**DIRECTIONS FOR THIS TASK**
Print each entry in full, word for word, with no pictures in the result.

━━━━━━━━━━━━━━━━━━━━━━━━━━━━━━

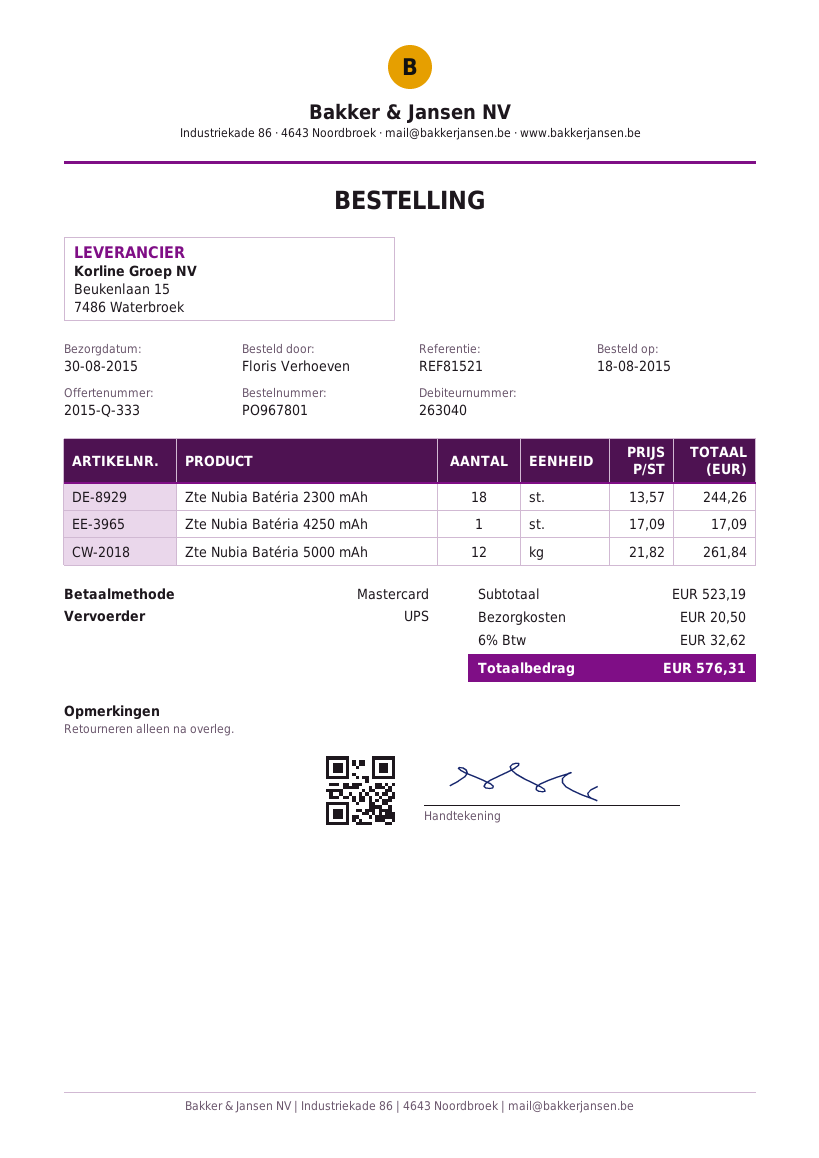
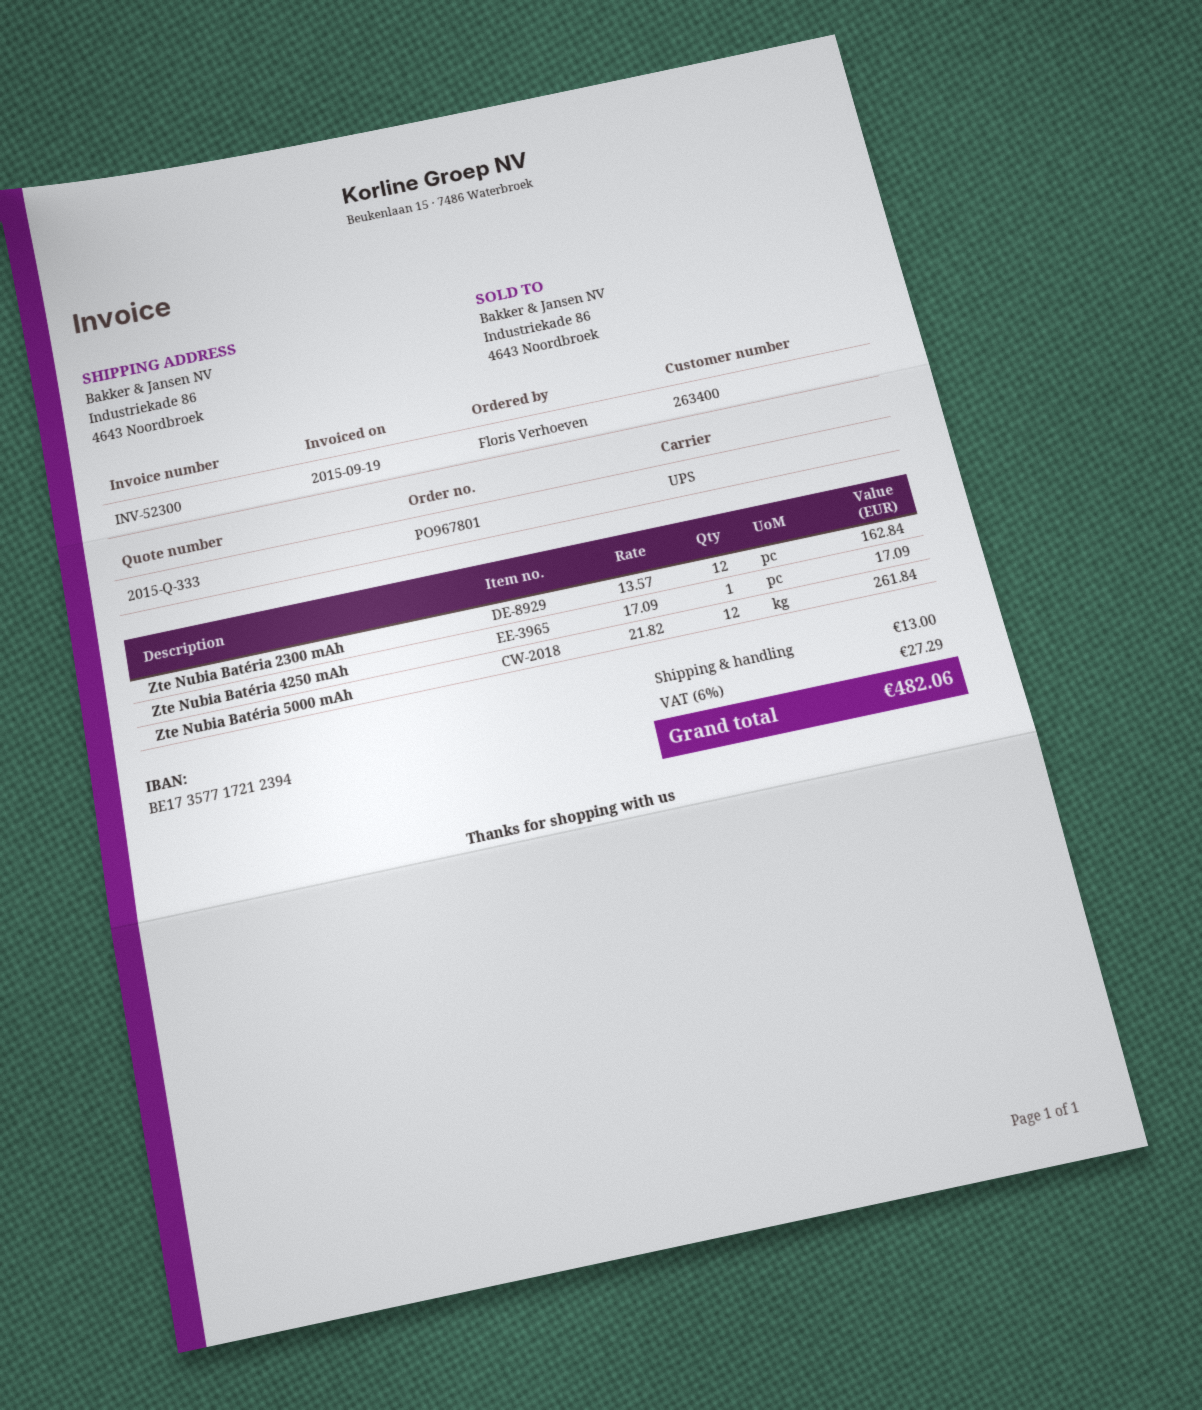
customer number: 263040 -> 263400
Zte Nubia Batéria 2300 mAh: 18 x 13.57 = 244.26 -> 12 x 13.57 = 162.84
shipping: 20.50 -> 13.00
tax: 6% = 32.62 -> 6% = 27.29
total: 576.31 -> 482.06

━━━━━━━━━━━━━━━━━━━━━━━━━━━━━━

**EXPECTED ANSWER**
customer number: 263040 -> 263400
Zte Nubia Batéria 2300 mAh: 18 x 13.57 = 244.26 -> 12 x 13.57 = 162.84
shipping: 20.50 -> 13.00
tax: 6% = 32.62 -> 6% = 27.29
total: 576.31 -> 482.06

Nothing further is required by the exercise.